Chloe Sevigny in Russian Doll 2 Netflix Nadia, however, is still an unsolved, unstable woman obsessed with a past that has chaotically determined her future in ways she cannot accept. This time she persuades herself - rightly - that her life is a mess because of the dysfunctional family. The unfathomable fate that had governed the protagonist's lysergic adventures in the first season this time transforms her from a pawn into a queen: Russian Doll's tawny-haired heroine, and her male analogue Alan, can move back and forth in time. , back and forth in space, in different times and places: from Groundhog Day to the Multiverse of madness. Thus Nadia discovers the mysteries of the family past, jumps in 1982 to get a taste of her mother's (Chloe Sevigny) crushed existence and further back in Hungary invaded by the Nazis, receiving a glimpse of her grandmother's experience.

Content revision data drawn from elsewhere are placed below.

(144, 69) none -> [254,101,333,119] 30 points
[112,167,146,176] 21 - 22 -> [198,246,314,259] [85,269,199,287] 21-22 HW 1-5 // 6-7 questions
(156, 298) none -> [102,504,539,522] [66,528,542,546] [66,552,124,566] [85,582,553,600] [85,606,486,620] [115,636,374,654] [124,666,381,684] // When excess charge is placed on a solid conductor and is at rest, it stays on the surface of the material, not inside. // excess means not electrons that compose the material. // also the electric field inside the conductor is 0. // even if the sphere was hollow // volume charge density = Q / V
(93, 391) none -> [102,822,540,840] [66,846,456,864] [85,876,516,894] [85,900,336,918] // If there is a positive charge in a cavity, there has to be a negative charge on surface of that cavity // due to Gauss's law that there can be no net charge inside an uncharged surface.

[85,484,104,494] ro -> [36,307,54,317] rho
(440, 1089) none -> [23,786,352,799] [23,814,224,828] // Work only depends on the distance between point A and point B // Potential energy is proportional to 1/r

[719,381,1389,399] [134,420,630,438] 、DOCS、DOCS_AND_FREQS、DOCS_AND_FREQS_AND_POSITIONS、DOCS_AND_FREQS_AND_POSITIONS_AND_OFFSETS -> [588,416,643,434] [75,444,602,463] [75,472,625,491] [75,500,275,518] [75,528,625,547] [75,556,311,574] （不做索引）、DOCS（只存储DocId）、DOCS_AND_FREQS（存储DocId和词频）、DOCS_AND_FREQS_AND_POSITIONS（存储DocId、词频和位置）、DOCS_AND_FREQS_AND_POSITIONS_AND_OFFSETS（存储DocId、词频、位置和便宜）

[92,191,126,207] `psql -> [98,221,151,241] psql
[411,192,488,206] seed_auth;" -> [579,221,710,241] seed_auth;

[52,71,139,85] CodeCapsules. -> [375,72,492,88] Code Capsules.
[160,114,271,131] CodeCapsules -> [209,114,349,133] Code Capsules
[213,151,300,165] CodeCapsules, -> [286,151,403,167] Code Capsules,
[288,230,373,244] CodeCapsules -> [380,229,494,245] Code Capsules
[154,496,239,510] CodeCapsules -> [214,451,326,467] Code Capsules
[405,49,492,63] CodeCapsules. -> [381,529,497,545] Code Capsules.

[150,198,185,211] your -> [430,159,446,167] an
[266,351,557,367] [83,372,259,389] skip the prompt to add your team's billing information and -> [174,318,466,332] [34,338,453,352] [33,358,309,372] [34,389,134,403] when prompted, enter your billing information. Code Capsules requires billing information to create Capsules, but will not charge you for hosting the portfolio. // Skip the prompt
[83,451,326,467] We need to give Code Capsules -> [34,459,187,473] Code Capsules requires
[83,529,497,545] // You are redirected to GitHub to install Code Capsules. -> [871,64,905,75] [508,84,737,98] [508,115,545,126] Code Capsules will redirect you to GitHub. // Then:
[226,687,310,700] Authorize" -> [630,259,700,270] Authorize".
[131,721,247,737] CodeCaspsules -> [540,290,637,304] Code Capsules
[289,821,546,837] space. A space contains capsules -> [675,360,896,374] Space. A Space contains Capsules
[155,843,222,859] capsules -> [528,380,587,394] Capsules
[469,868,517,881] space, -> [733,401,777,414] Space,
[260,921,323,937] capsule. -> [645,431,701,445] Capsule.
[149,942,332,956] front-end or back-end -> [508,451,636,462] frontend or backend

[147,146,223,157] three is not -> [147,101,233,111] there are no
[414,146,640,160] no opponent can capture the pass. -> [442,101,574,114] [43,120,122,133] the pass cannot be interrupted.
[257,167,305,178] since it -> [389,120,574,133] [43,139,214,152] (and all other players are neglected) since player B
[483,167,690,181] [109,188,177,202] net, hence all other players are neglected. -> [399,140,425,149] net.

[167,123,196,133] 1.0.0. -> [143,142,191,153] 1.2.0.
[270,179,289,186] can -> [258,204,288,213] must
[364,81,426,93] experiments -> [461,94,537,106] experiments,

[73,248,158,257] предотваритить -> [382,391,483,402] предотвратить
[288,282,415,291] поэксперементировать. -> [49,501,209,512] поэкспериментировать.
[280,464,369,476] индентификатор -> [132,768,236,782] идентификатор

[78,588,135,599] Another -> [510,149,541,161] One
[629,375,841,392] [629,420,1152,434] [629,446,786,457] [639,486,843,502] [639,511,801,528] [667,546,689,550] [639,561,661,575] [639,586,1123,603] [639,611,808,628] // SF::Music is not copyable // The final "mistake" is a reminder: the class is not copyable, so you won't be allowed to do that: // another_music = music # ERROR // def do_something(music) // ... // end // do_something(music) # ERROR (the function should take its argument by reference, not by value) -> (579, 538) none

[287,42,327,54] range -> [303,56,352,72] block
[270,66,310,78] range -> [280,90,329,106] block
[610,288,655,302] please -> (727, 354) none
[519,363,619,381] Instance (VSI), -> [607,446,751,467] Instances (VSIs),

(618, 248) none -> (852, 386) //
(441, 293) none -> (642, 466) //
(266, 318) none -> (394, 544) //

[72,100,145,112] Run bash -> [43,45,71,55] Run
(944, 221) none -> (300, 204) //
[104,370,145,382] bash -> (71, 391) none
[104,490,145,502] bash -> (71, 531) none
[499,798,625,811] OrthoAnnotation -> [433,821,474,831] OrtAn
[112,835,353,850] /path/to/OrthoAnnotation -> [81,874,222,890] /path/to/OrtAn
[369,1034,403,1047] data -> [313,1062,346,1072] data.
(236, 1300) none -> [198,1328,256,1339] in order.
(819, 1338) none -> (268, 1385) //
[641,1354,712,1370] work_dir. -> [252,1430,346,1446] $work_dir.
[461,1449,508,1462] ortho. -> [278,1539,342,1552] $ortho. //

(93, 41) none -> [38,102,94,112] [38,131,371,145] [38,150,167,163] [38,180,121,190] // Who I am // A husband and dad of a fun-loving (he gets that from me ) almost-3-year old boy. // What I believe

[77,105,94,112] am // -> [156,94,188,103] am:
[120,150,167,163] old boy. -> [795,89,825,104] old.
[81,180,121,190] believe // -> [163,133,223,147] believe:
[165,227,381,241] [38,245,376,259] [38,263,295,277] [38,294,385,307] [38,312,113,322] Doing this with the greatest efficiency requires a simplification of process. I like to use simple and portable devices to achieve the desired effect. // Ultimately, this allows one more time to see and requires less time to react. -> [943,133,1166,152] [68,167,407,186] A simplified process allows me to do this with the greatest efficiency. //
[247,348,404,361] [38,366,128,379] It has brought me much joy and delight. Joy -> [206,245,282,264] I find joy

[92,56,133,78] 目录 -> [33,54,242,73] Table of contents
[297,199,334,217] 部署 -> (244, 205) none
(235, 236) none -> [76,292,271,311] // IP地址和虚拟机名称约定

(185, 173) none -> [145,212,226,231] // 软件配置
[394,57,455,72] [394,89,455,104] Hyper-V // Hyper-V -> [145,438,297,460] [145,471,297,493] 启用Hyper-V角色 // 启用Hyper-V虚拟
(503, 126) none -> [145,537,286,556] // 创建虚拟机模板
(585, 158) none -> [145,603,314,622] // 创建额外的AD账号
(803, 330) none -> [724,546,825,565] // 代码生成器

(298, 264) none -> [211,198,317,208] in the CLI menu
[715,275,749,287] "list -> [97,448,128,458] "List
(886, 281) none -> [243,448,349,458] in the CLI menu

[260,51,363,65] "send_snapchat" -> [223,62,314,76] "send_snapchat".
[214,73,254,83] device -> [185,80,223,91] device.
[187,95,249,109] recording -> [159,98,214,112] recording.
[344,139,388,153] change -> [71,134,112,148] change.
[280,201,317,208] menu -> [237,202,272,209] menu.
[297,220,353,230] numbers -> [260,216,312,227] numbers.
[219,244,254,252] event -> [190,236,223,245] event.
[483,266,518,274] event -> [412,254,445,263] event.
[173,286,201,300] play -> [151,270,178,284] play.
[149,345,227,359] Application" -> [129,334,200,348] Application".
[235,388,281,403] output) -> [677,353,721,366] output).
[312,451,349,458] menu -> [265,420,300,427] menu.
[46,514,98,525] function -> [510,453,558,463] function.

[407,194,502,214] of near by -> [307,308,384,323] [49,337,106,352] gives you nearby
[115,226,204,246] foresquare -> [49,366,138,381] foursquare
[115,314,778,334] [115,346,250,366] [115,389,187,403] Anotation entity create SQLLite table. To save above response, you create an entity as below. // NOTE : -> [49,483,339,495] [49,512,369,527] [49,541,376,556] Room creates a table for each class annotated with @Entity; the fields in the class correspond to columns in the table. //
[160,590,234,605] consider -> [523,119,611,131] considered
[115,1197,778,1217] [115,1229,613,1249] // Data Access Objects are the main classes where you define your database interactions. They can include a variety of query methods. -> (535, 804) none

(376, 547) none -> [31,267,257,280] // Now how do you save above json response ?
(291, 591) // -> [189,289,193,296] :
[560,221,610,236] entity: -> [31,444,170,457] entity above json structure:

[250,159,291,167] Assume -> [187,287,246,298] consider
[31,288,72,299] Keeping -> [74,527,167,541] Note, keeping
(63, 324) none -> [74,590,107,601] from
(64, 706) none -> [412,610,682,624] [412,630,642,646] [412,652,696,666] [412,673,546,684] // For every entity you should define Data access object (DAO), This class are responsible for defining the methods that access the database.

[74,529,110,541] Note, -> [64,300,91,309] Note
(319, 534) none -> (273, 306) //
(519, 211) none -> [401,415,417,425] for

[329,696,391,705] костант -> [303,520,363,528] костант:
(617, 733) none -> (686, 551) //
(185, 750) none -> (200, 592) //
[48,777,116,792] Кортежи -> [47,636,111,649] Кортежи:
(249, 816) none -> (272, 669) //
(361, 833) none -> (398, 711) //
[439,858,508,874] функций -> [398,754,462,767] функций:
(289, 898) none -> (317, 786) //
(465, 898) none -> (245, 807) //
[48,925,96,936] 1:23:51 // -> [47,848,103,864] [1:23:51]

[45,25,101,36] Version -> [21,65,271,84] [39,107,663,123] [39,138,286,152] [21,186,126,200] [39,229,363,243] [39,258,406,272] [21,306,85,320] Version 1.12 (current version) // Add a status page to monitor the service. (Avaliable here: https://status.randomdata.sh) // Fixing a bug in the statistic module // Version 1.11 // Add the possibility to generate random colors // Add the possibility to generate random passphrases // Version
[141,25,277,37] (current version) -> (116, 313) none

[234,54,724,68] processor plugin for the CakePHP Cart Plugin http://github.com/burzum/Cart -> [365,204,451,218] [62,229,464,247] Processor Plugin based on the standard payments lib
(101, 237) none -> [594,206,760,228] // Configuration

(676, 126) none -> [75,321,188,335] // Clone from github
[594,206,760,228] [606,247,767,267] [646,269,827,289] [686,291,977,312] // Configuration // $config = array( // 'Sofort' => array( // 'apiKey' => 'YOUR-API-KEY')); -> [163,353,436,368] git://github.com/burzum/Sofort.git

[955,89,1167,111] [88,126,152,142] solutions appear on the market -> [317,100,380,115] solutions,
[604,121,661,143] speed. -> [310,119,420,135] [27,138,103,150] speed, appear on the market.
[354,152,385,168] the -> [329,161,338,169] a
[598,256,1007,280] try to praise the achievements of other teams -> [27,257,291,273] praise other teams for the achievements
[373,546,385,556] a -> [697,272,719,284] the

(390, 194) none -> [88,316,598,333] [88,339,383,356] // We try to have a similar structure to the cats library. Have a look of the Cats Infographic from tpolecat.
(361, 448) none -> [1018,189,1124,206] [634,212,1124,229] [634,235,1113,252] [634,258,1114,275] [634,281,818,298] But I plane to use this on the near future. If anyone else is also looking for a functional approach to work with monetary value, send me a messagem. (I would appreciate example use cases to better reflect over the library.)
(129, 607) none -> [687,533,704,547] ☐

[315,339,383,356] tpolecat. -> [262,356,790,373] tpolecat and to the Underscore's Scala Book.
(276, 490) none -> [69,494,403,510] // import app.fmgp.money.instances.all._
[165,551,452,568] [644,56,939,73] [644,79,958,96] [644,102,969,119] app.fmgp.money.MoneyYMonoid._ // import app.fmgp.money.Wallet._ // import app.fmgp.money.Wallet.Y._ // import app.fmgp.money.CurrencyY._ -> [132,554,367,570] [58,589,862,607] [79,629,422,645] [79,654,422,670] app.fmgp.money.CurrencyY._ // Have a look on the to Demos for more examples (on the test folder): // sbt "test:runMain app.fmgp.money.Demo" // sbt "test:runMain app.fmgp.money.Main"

Nadia goes on a hunt for a treasure that could change her life, jumping from one era to another and from one set to another reconstructed with evocative mastery.

Natasha Lyonne and Anne Murphy in Russian Doll 2 Netflix However, Russian Doll is not a hard sci-fi series, it is not the chronicle of the adventures of Doctor Who; Nadia's journey is metaphysical, it is interior, it is a trip that in surreal and disordered ways should lead her towards personal acceptance. Which inevitably passes through a complicated, painful and upset process that must - or rather, would like - to make her peace with the resentment harbored towards the female figures - too absent, too overbearing - that determined her existence. On her path, Nadia is destined to meet the figures of her mother's past, literally experiencing how and why the parent became the interrupted girl who abandoned her. The increasingly weirdo Sharlto Copley of District 9 and Hardcore !, carves out the grotesque role of a mustachioed, horny and ridiculous lover, while Chloe Sevigny that of Nadia's derelict single mother; Schitt's Creek's Annie Murphy plays family friend Ruth as a young man, and her '80s version is a fascinating mix of loneliness, loyalty and strength.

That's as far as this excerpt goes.